#### What you will do:
What is needed here is each entry reproduced exactly, without its pictures.
Segment Open
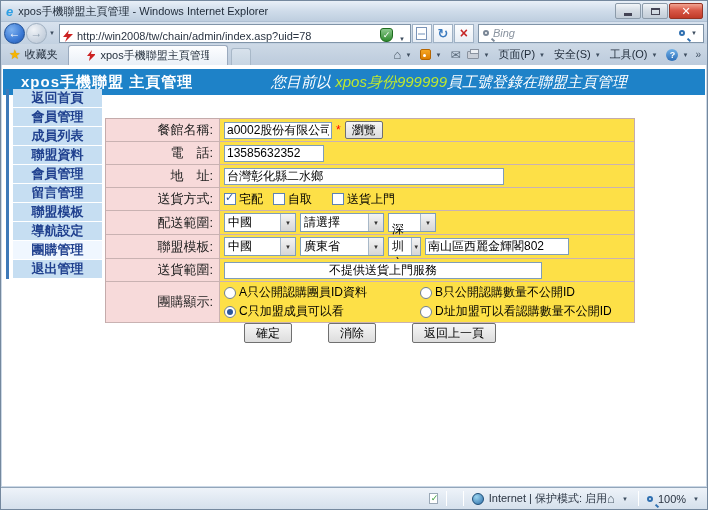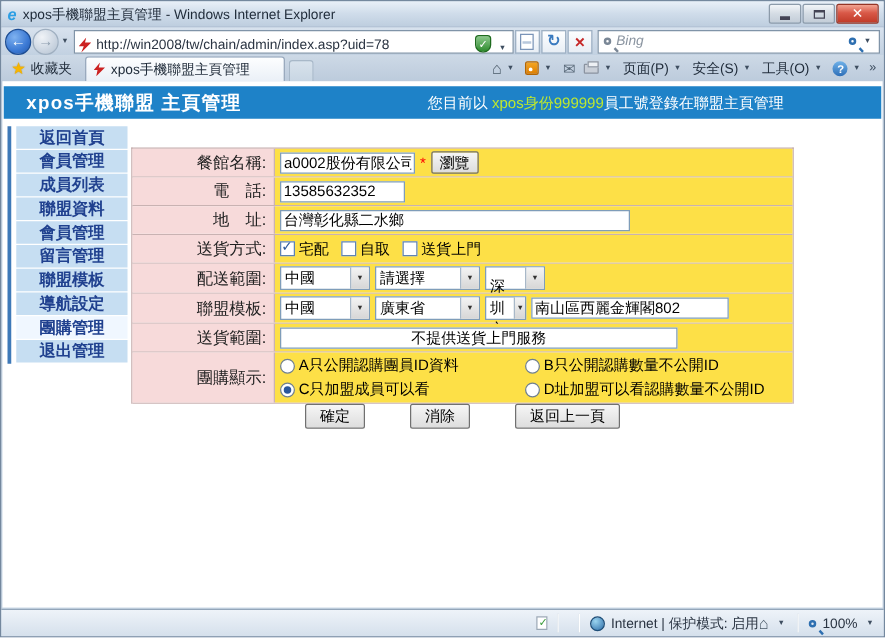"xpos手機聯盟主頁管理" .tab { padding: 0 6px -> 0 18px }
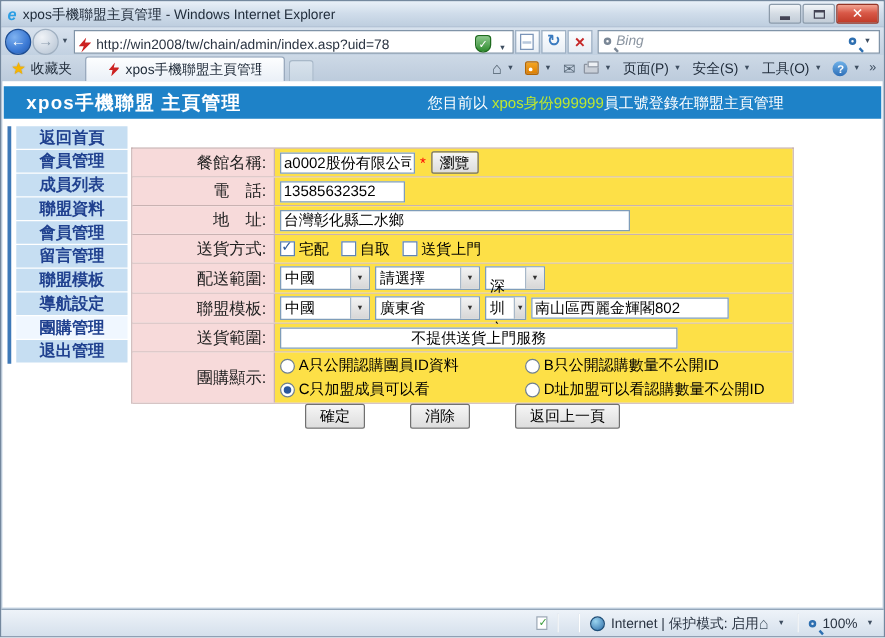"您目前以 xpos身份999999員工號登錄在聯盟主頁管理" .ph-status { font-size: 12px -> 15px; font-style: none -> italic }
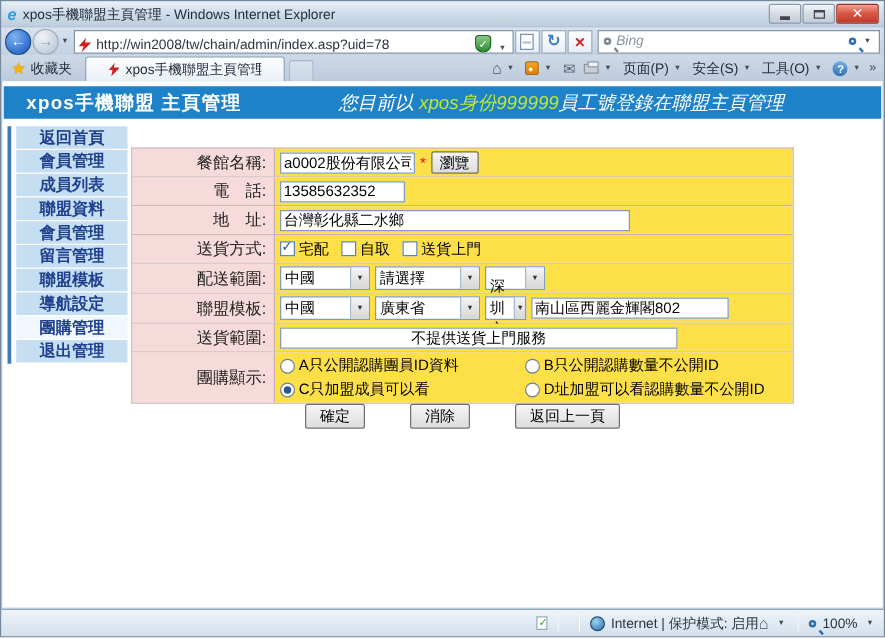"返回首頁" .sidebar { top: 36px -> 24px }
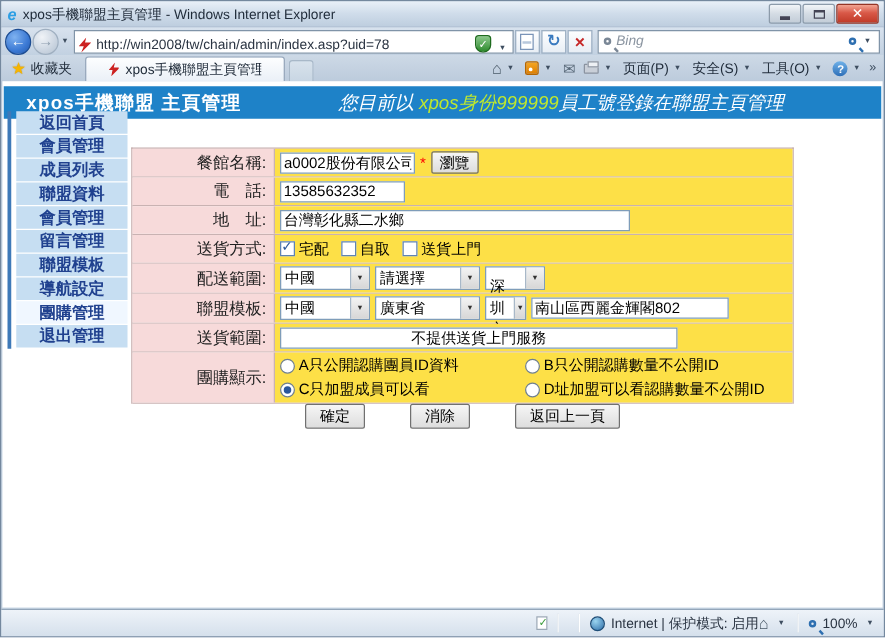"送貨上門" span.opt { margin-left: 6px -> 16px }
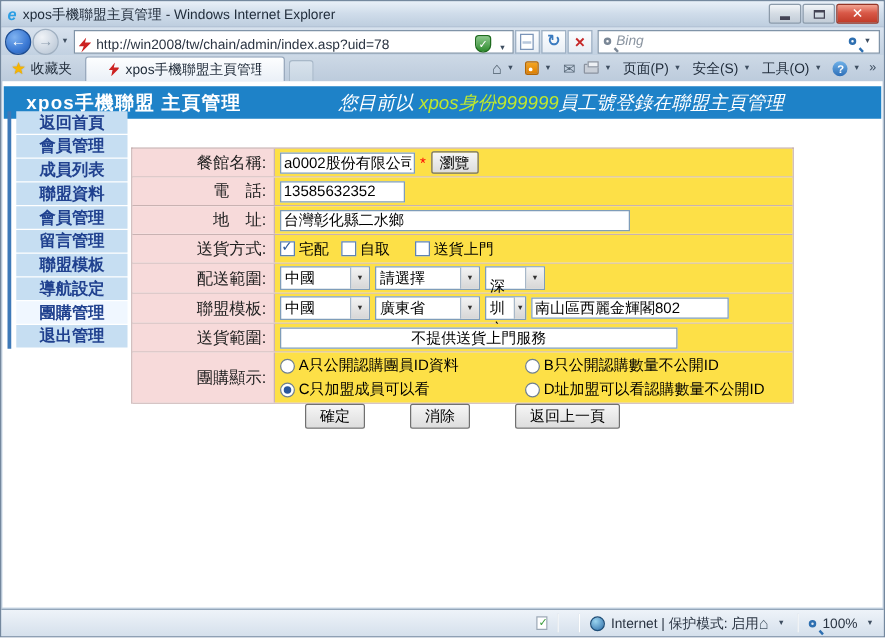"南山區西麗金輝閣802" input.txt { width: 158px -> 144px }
Segment Closed
#### Response to the task:
"xpos手機聯盟主頁管理" .tab { padding: 0 6px -> 0 18px }
"您目前以 xpos身份999999員工號登錄在聯盟主頁管理" .ph-status { font-size: 12px -> 15px; font-style: none -> italic }
"返回首頁" .sidebar { top: 36px -> 24px }
"送貨上門" span.opt { margin-left: 6px -> 16px }
"南山區西麗金輝閣802" input.txt { width: 158px -> 144px }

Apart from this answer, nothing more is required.